---------- DATA SUPPLIED ----------

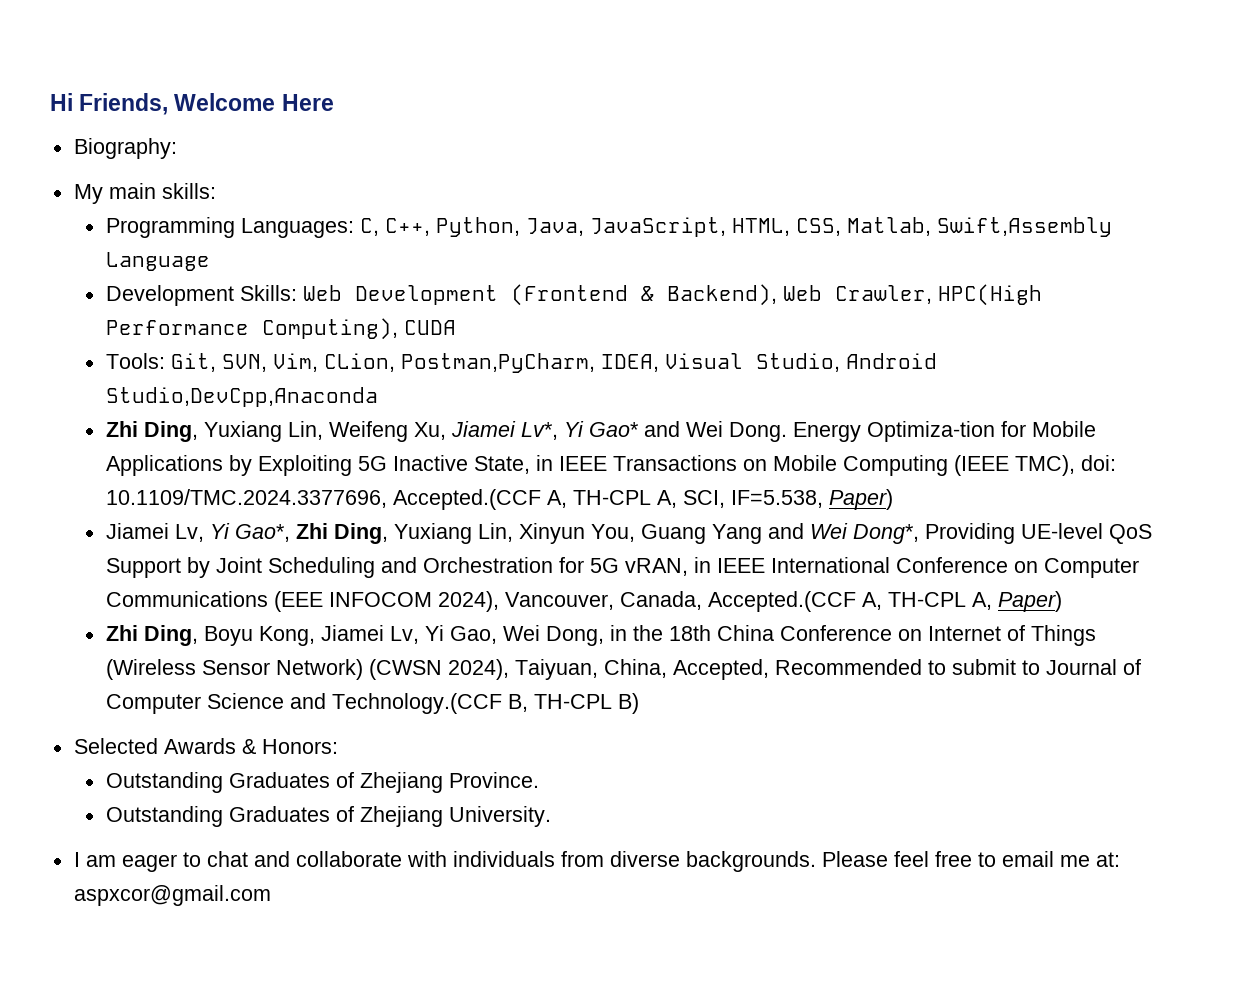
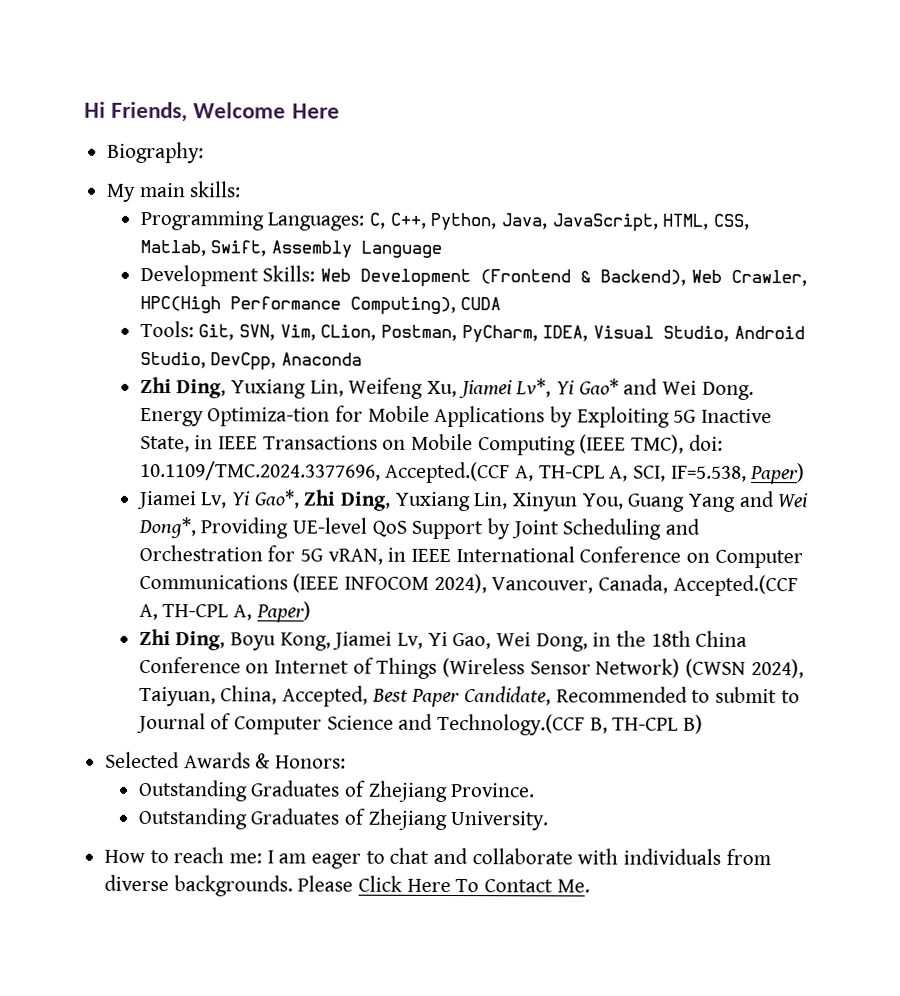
- Programming Languages: C, C++, Python, Java, JavaScript, HTML, CSS, Matlab, Swift,Assembly Language
+ Programming Languages: C, C++, Python, Java, JavaScript, HTML, CSS, Matlab, Swift, Assembly Language
- Tools: Git, SVN, Vim, CLion, Postman,PyCharm, IDEA, Visual Studio, Android Studio,DevCpp,Anaconda
+ Tools: Git, SVN, Vim, CLion, Postman, PyCharm, IDEA, Visual Studio, Android Studio, DevCpp, Anaconda
- Jiamei Lv, Yi Gao*, Zhi Ding, Yuxiang Lin, Xinyun You, Guang Yang and Wei Dong*, Providing UE-level QoS Support by Joint Scheduling and Orchestration for 5G vRAN, in IEEE International Conference on Computer Communications (EEE INFOCOM 2024), Vancouver, Canada, Accepted.(CCF A, TH-CPL A, Paper)
+ Jiamei Lv, Yi Gao*, Zhi Ding, Yuxiang Lin, Xinyun You, Guang Yang and Wei Dong*, Providing UE-level QoS Support by Joint Scheduling and Orchestration for 5G vRAN, in IEEE International Conference on Computer Communications (IEEE INFOCOM 2024), Vancouver, Canada, Accepted.(CCF A, TH-CPL A, Paper)
- Zhi Ding, Boyu Kong, Jiamei Lv, Yi Gao, Wei Dong, in the 18th China Conference on Internet of Things (Wireless Sensor Network) (CWSN 2024), Taiyuan, China, Accepted, Recommended to submit to Journal of Computer Science and Technology.(CCF B, TH-CPL B)
+ Zhi Ding, Boyu Kong, Jiamei Lv, Yi Gao, Wei Dong, in the 18th China Conference on Internet of Things (Wireless Sensor Network) (CWSN 2024), Taiyuan, China, Accepted, Best Paper Candidate, Recommended to submit to Journal of Computer Science and Technology.(CCF B, TH-CPL B)
- I am eager to chat and collaborate with individuals from diverse backgrounds.
+ How to reach me: I am eager to chat and collaborate with individuals from diverse backgrounds.
- Please feel free to email me at: aspxcor@gmail.com
+ Please Click Here To Contact Me.

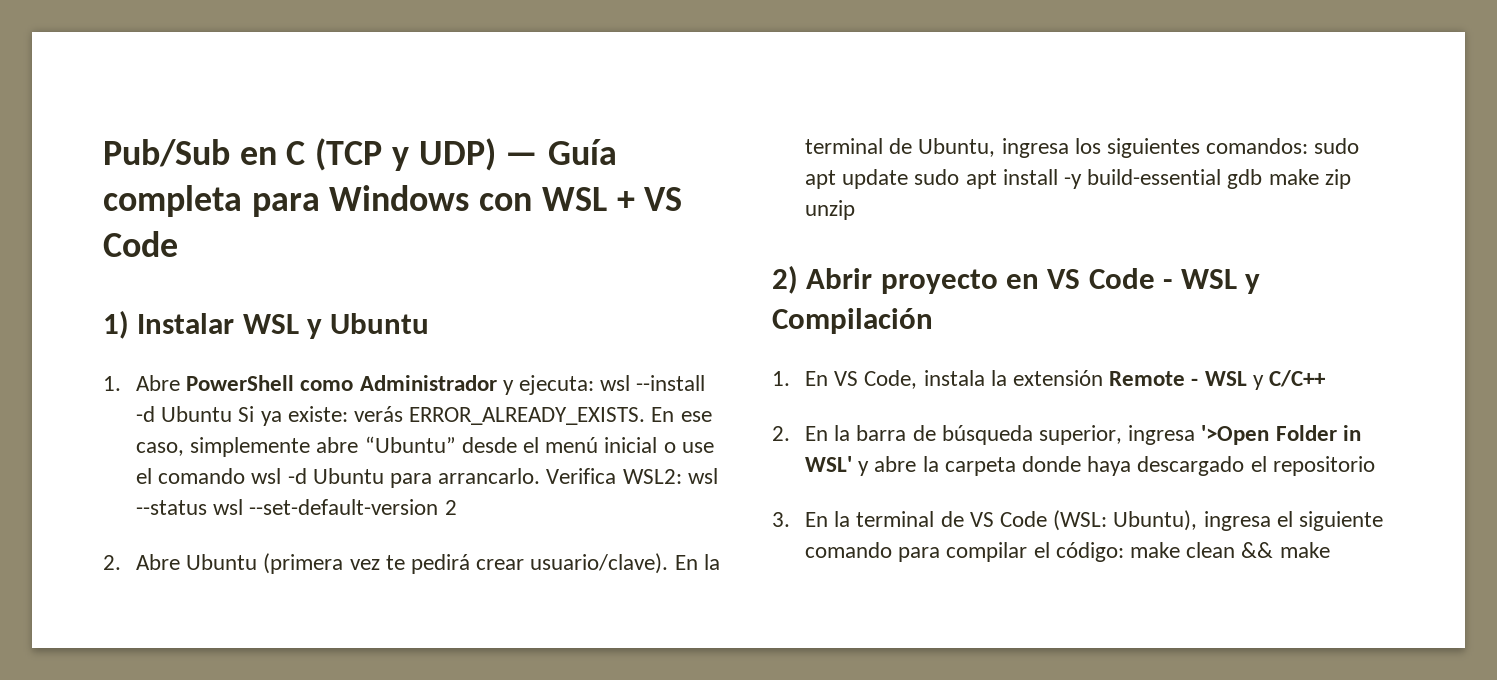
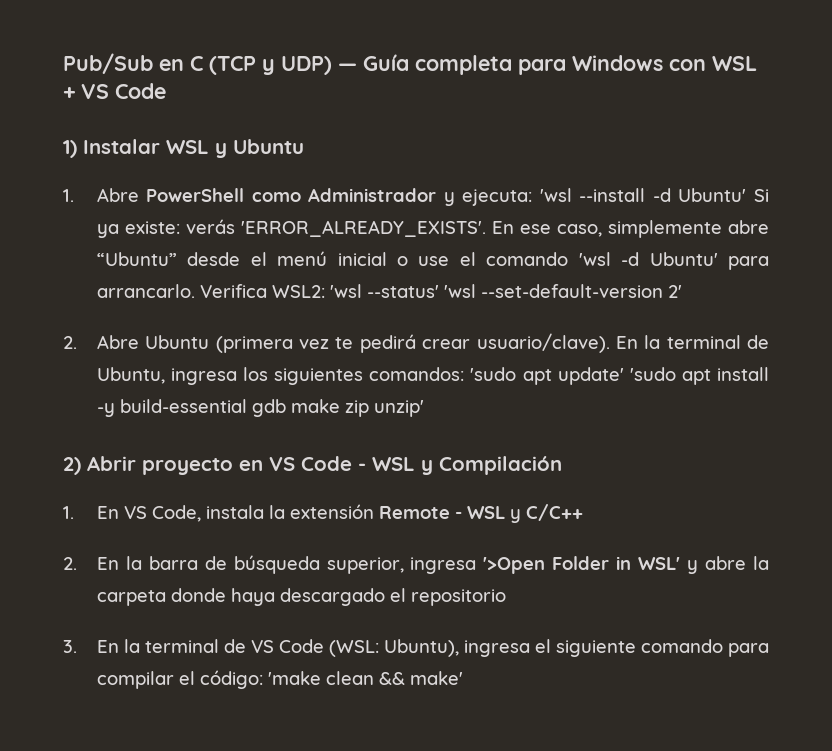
- 1. Abre PowerShell como Administrador y ejecuta: wsl --install -d Ubuntu Si ya existe: verás ERROR_ALREADY_EXISTS.
+ 1. Abre PowerShell como Administrador y ejecuta: 'wsl --install -d Ubuntu' Si ya existe: verás 'ERROR_ALREADY_EXISTS'.
- En ese caso, simplemente abre “Ubuntu” desde el menú inicial o use el comando wsl -d Ubuntu para arrancarlo.
+ En ese caso, simplemente abre “Ubuntu” desde el menú inicial o use el comando 'wsl -d Ubuntu' para arrancarlo.
- Verifica WSL2: wsl --status wsl --set-default-version 2
+ Verifica WSL2: 'wsl --status' 'wsl --set-default-version 2'
- En la terminal de Ubuntu, ingresa los siguientes comandos: sudo apt update sudo apt install -y build-essential gdb make zip unzip
+ En la terminal de Ubuntu, ingresa los siguientes comandos: 'sudo apt update' 'sudo apt install -y build-essential gdb make zip unzip'
- 3. En la terminal de VS Code (WSL: Ubuntu), ingresa el siguiente comando para compilar el código: make clean && make
+ 3. En la terminal de VS Code (WSL: Ubuntu), ingresa el siguiente comando para compilar el código: 'make clean && make'

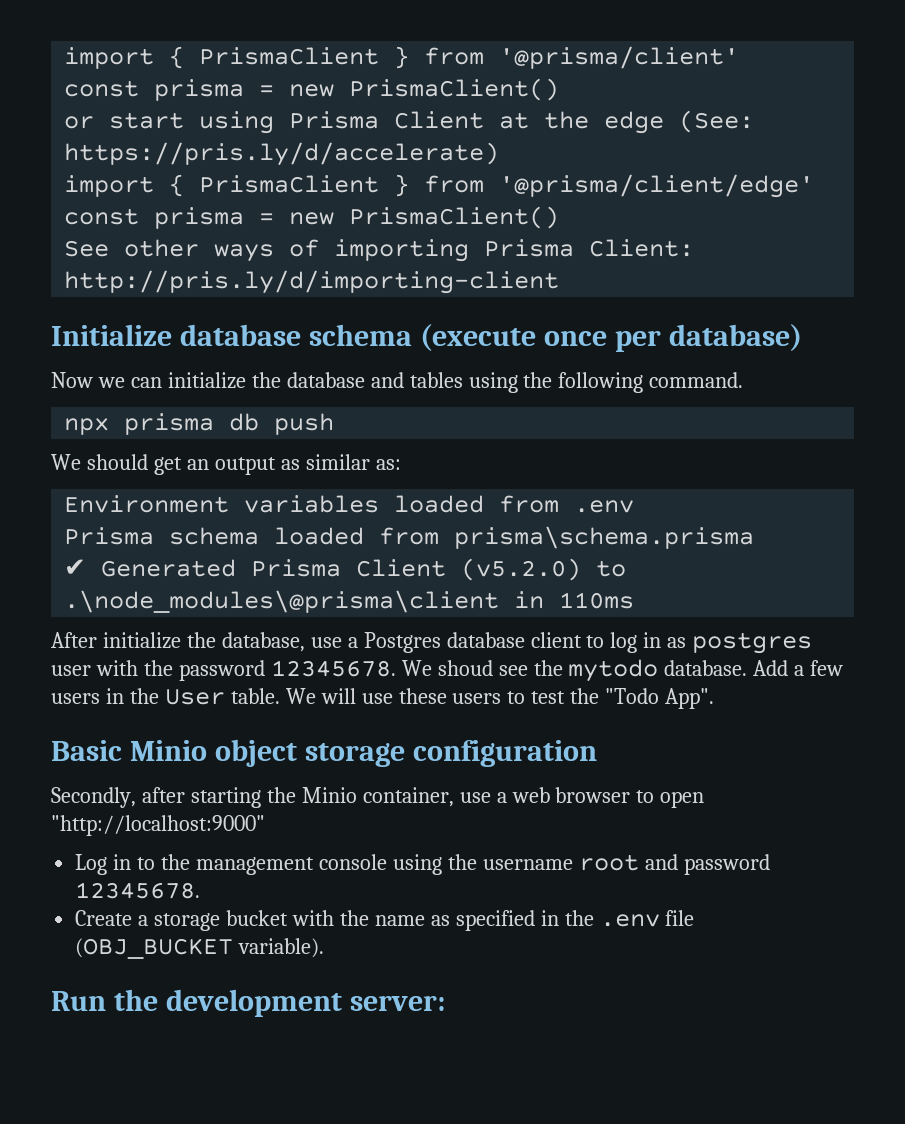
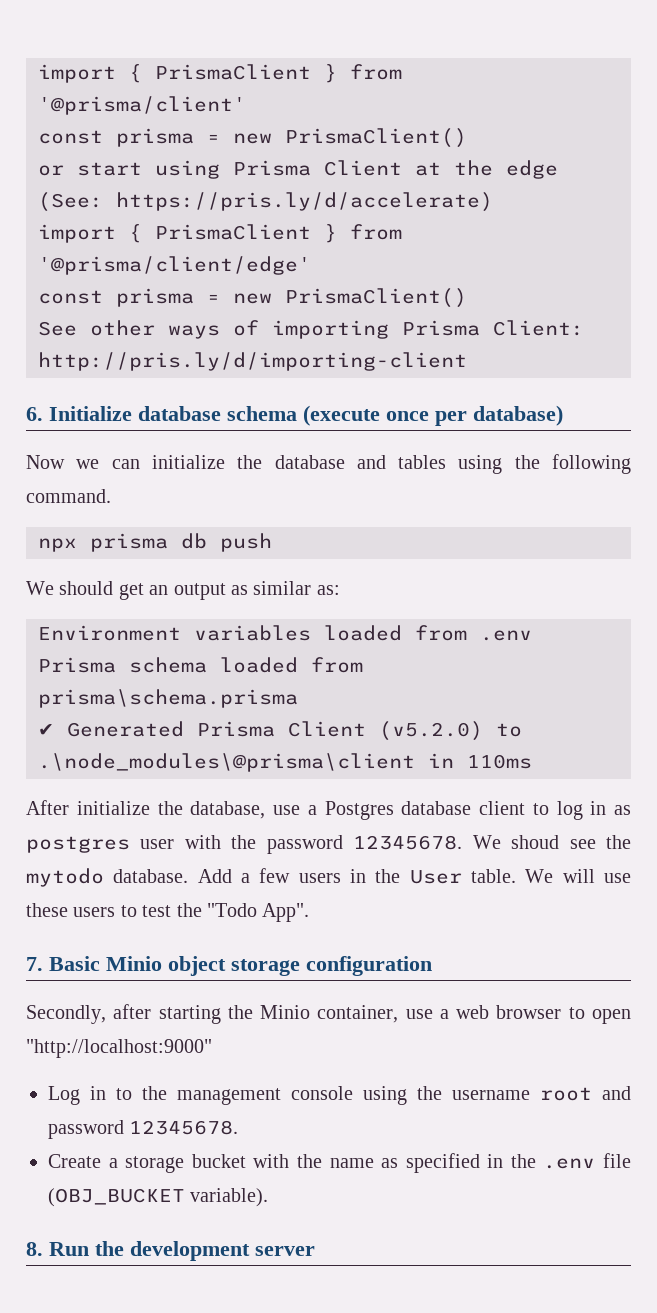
- Initialize database schema (execute once per database)
+ 6. Initialize database schema (execute once per database)
- Basic Minio object storage configuration
+ 7. Basic Minio object storage configuration
- Run the development server:
+ 8. Run the development server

----------

> _WORK INSTRUCTION_
Except for the pictures, give the data again word for word.

> _PROBLEM SOLUTION_
- Programming Languages: C, C++, Python, Java, JavaScript, HTML, CSS, Matlab, Swift,Assembly Language
+ Programming Languages: C, C++, Python, Java, JavaScript, HTML, CSS, Matlab, Swift, Assembly Language
- Tools: Git, SVN, Vim, CLion, Postman,PyCharm, IDEA, Visual Studio, Android Studio,DevCpp,Anaconda
+ Tools: Git, SVN, Vim, CLion, Postman, PyCharm, IDEA, Visual Studio, Android Studio, DevCpp, Anaconda
- Jiamei Lv, Yi Gao*, Zhi Ding, Yuxiang Lin, Xinyun You, Guang Yang and Wei Dong*, Providing UE-level QoS Support by Joint Scheduling and Orchestration for 5G vRAN, in IEEE International Conference on Computer Communications (EEE INFOCOM 2024), Vancouver, Canada, Accepted.(CCF A, TH-CPL A, Paper)
+ Jiamei Lv, Yi Gao*, Zhi Ding, Yuxiang Lin, Xinyun You, Guang Yang and Wei Dong*, Providing UE-level QoS Support by Joint Scheduling and Orchestration for 5G vRAN, in IEEE International Conference on Computer Communications (IEEE INFOCOM 2024), Vancouver, Canada, Accepted.(CCF A, TH-CPL A, Paper)
- Zhi Ding, Boyu Kong, Jiamei Lv, Yi Gao, Wei Dong, in the 18th China Conference on Internet of Things (Wireless Sensor Network) (CWSN 2024), Taiyuan, China, Accepted, Recommended to submit to Journal of Computer Science and Technology.(CCF B, TH-CPL B)
+ Zhi Ding, Boyu Kong, Jiamei Lv, Yi Gao, Wei Dong, in the 18th China Conference on Internet of Things (Wireless Sensor Network) (CWSN 2024), Taiyuan, China, Accepted, Best Paper Candidate, Recommended to submit to Journal of Computer Science and Technology.(CCF B, TH-CPL B)
- I am eager to chat and collaborate with individuals from diverse backgrounds.
+ How to reach me: I am eager to chat and collaborate with individuals from diverse backgrounds.
- Please feel free to email me at: aspxcor@gmail.com
+ Please Click Here To Contact Me.

- 1. Abre PowerShell como Administrador y ejecuta: wsl --install -d Ubuntu Si ya existe: verás ERROR_ALREADY_EXISTS.
+ 1. Abre PowerShell como Administrador y ejecuta: 'wsl --install -d Ubuntu' Si ya existe: verás 'ERROR_ALREADY_EXISTS'.
- En ese caso, simplemente abre “Ubuntu” desde el menú inicial o use el comando wsl -d Ubuntu para arrancarlo.
+ En ese caso, simplemente abre “Ubuntu” desde el menú inicial o use el comando 'wsl -d Ubuntu' para arrancarlo.
- Verifica WSL2: wsl --status wsl --set-default-version 2
+ Verifica WSL2: 'wsl --status' 'wsl --set-default-version 2'
- En la terminal de Ubuntu, ingresa los siguientes comandos: sudo apt update sudo apt install -y build-essential gdb make zip unzip
+ En la terminal de Ubuntu, ingresa los siguientes comandos: 'sudo apt update' 'sudo apt install -y build-essential gdb make zip unzip'
- 3. En la terminal de VS Code (WSL: Ubuntu), ingresa el siguiente comando para compilar el código: make clean && make
+ 3. En la terminal de VS Code (WSL: Ubuntu), ingresa el siguiente comando para compilar el código: 'make clean && make'

- Initialize database schema (execute once per database)
+ 6. Initialize database schema (execute once per database)
- Basic Minio object storage configuration
+ 7. Basic Minio object storage configuration
- Run the development server:
+ 8. Run the development server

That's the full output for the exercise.